- Exercise requirements: The answer is every line in the data below that contains the word "none".

- Data records:
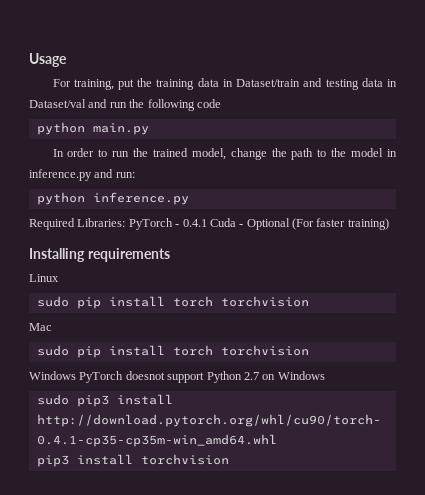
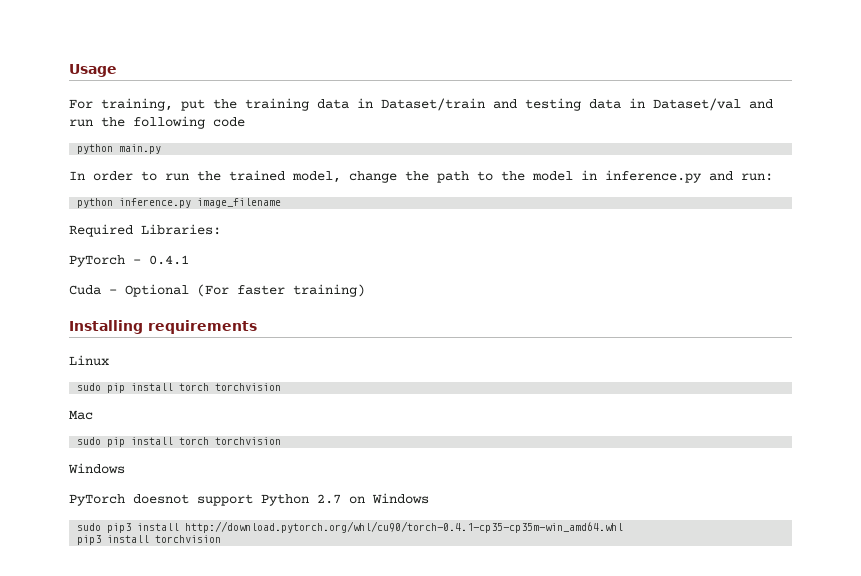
(189, 198) none -> [197,198,282,208] image_filename
(126, 222) none -> (221, 229) //
(207, 223) none -> (189, 260) //
(76, 375) none -> (125, 468) //

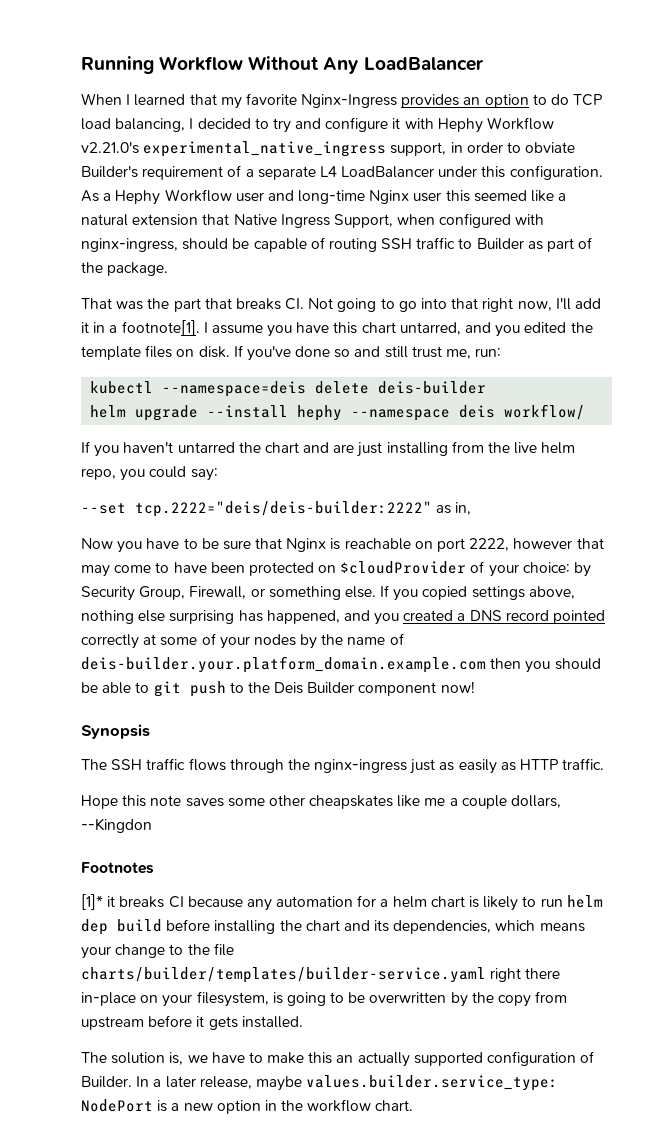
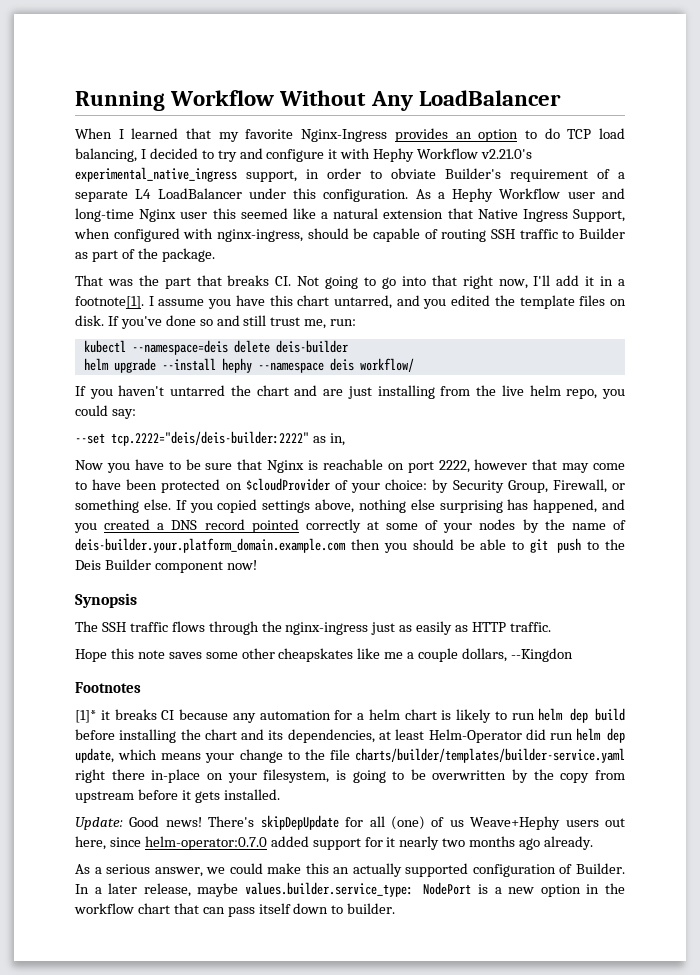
(492, 927) none -> [379,728,626,743] [75,748,114,763] at least Helm-Operator did run helm dep update,
[81,1052,263,1065] The solution is, we have to -> [75,815,626,830] [75,836,594,850] [75,863,263,877] Update: Good news! There's skipDepUpdate for all (one) of us Weave+Hephy users out here, since helm-operator:0.7.0 added support for it nearly two months ago already. // As a serious answer, we could
[375,1100,414,1111] chart. -> [137,903,396,917] chart that can pass itself down to builder.

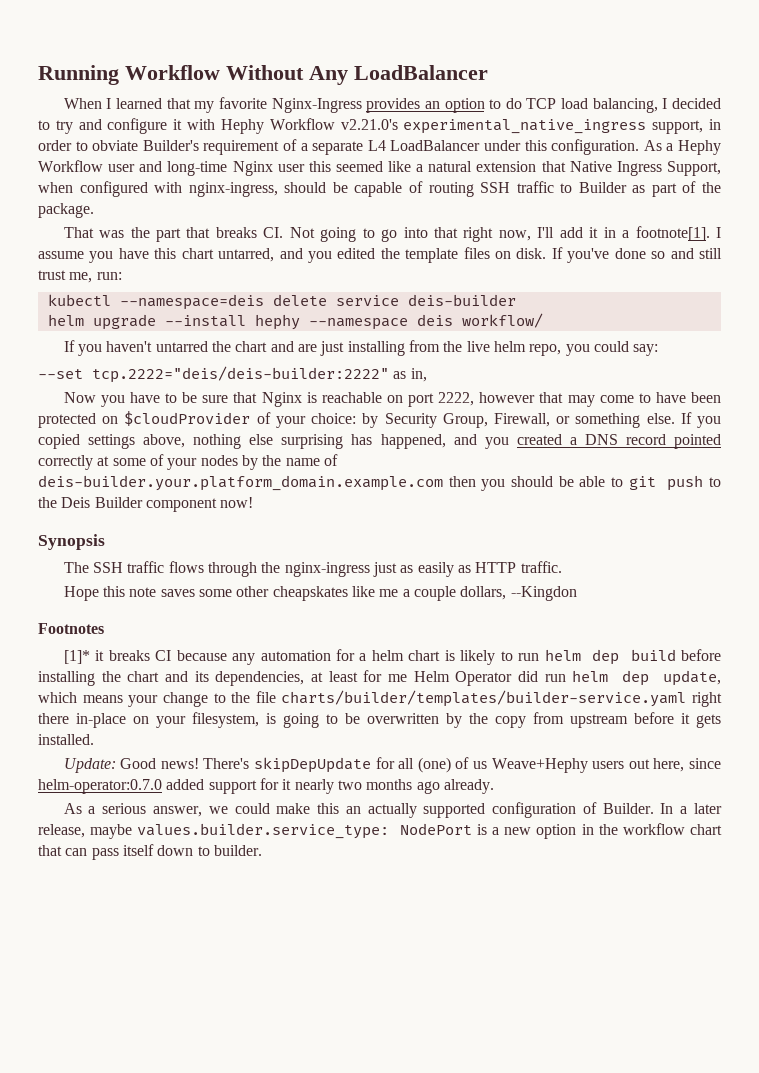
(270, 346) none -> [335,295,399,306] service
[428,729,522,743] Helm-Operator -> [363,670,513,686] for me Helm Operator

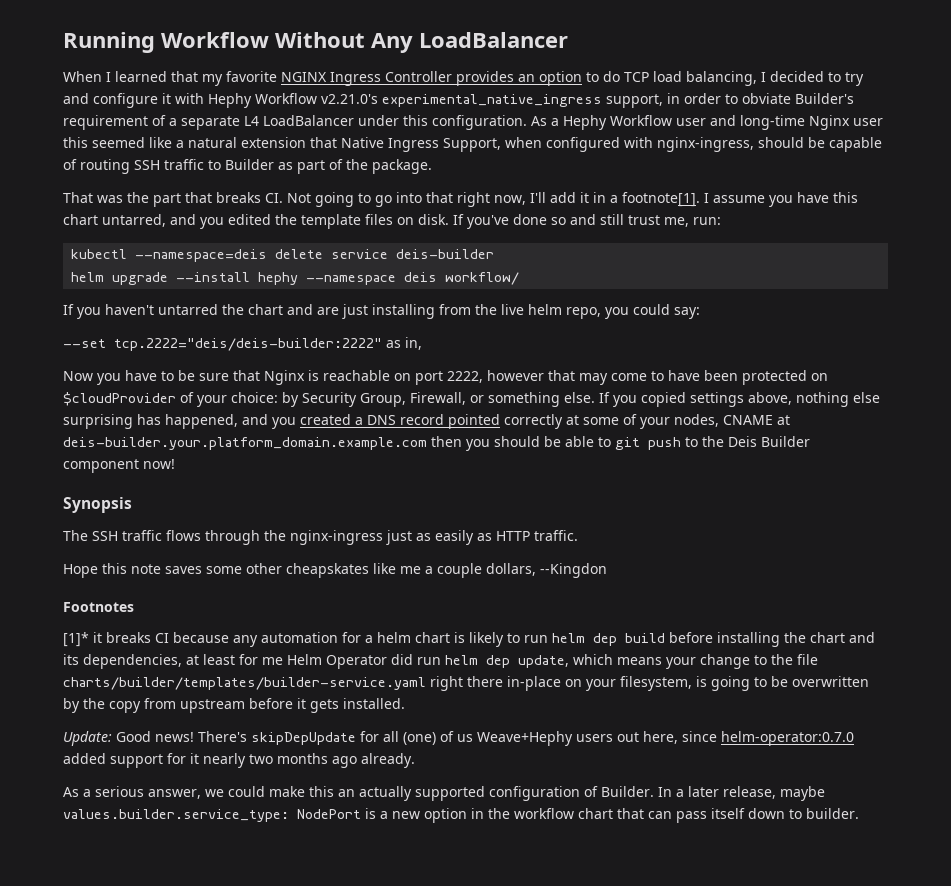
[271,98,362,113] Nginx-Ingress -> [281,71,452,86] NGINX Ingress Controller
[200,454,338,470] nodes by the name of -> [674,414,790,427] nodes, CNAME at

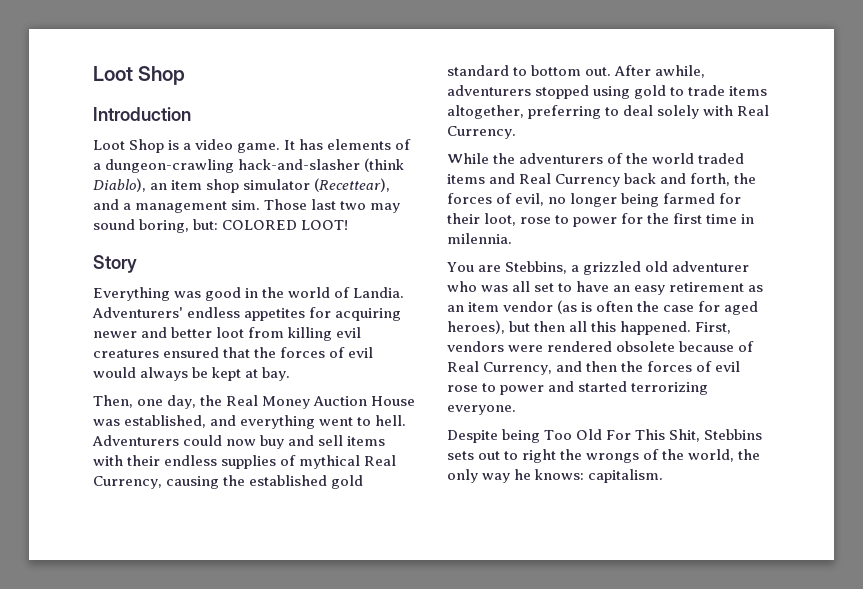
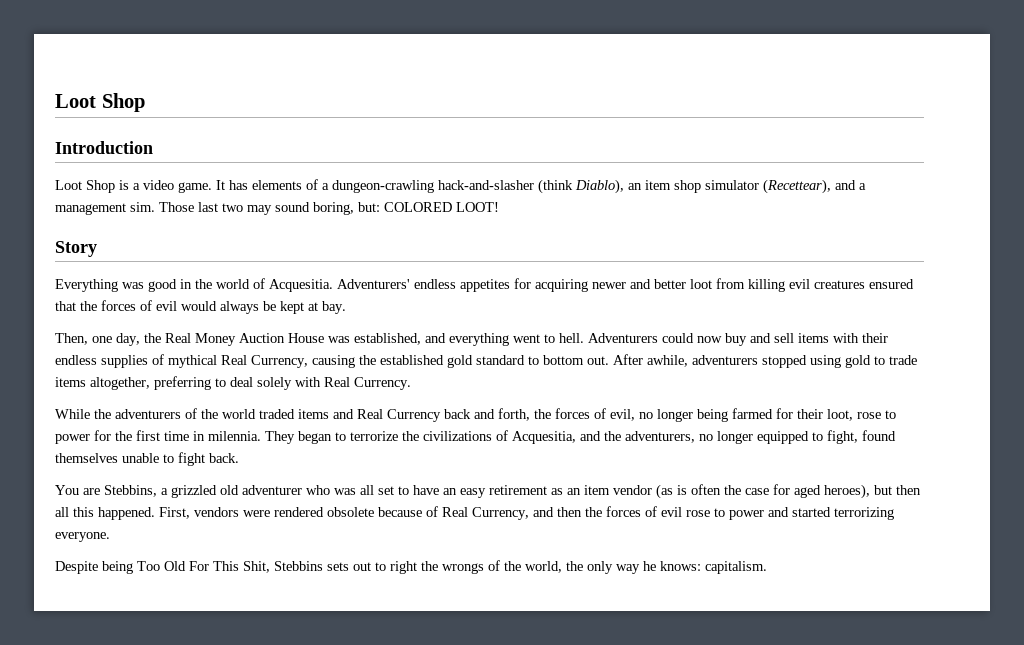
[353,287,405,298] Landia. -> [269,279,333,292] Acquesitia.
(512, 238) none -> [265,430,896,444] [55,452,239,466] They began to terrorize the civilizations of Acquesitia, and the adventurers, no longer equipped to fight, found themselves unable to fight back.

- Response to this exercise:
(189, 198) none -> [197,198,282,208] image_filename
(126, 222) none -> (221, 229) //
(207, 223) none -> (189, 260) //
(76, 375) none -> (125, 468) //
(492, 927) none -> [379,728,626,743] [75,748,114,763] at least Helm-Operator did run helm dep update,
(270, 346) none -> [335,295,399,306] service
(512, 238) none -> [265,430,896,444] [55,452,239,466] They began to terrorize the civilizations of Acquesitia, and the adventurers, no longer equipped to fight, found themselves unable to fight back.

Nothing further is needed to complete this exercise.